Nas cartas percebe-se que Lispector não possui a mesma preocupação: a construção é mais
desordenada, com maior incidência de frases curtas, que lhe permitem mudar logo de assunto; são
lançadas de modo a passar o maior número possível de informações. Temos, portanto a percepção de
que a Lispector ficcionista necessita de uma quantidade maior de palavras por frase para detalhar que
a Lispector missivista, apenas comunicadora de fatos.
Corpus
Minhas queridas,
Recebi duas cartas de vocês: uma de Tânia e depois outra de Elisa. Mas é pouco. Já
gostaria de estar de novo com vocês. Até há pouco, mal tive tempo de pensar: Pedrinho me
ocupava sempre. Agora tenho uma babá, uma moça mais ou menos simpática. Pedrinho
ainda não gosta nada dela. Receio que ele não goste de nenhuma, por causa da língua. Ele
a chama de miss Peggy. Ontem ele disse: "ele tem medo de miss Pegggy". Não sei se é
verdade. - O hotel é muito bonzinho e estamos bem longe de estar passando fome. Tem
muitos americanos aqui, simpáticos, com os quais nos damos. Fomos a um teatro razoável,
vamos de vez em quando ao cinema.
Pedrinho diz para miss Peggy: vai embora! Vai embora! - vira-se depois para mim e
diz com o tom mais melífluo (aprendido de mim quando lhe mostro as qualidades da babá):
"ela é ta, ta, (tão) boazinha! Vai embora, miss Peggy!"

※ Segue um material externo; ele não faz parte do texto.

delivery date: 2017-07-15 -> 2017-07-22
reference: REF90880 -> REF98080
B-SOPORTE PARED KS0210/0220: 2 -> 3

Mas pouco a pouco a coisa está indo. Estamos bem de saúde, e gostando do hotel.
Pedrinho à vezes brinca com um menino norueguês. Eles mal se olham. - Acabei de
receber sua carta, Tânia querida. Ainda bem que os hóspedes só ficaram 4 dias. Com esta
carta, veio uma de d. Zuza... desistindo de vir. Muito bom. Quantos dias você passou em
Belo Horizonte, Elisa? Não é simpática a cidade? Hoje fui ao dentista e arranquei um
dente de siso. Apesar disso, sobra-me muito juízo. - Pedrinho vive tocando as campainhas
do hotel - os garçons ficam malucos. Ele está muito bestinha e às vezes meio manhoso.

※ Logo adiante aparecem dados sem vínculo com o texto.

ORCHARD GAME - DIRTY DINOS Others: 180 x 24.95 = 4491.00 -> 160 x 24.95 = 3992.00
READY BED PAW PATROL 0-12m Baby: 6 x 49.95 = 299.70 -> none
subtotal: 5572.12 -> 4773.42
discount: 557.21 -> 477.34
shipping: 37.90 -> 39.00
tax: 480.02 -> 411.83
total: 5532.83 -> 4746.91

Entro no quarto dele e ele choraminga: ele quer ver o bigode do papai!
Sempre falo para ele de vocês e ele pergunta muito. - Hoje está fazendo um belo sol. As
coisas estão muito melhores do que no começo. Vou ver se tomo aulas de inglês. Entrei
numa livraria de aluguel. Vamos ver se vamos passar o fim de semana próximo em
Londres, se tudo correr bem. Elisa querida, obrigada pelo recorte de jornal. Se eles
soubessem como sei pouco a respeito de existencialismo... Mas o artigo é bom e pela
primeira vez tocaram em certos pontos, mostrando-me que minha intenção não foi toda
perdida.
Um beijo para Marcinha: que ela me escreva. William está totalmente bom? Que
brincadeira. Um abraço grande para ele.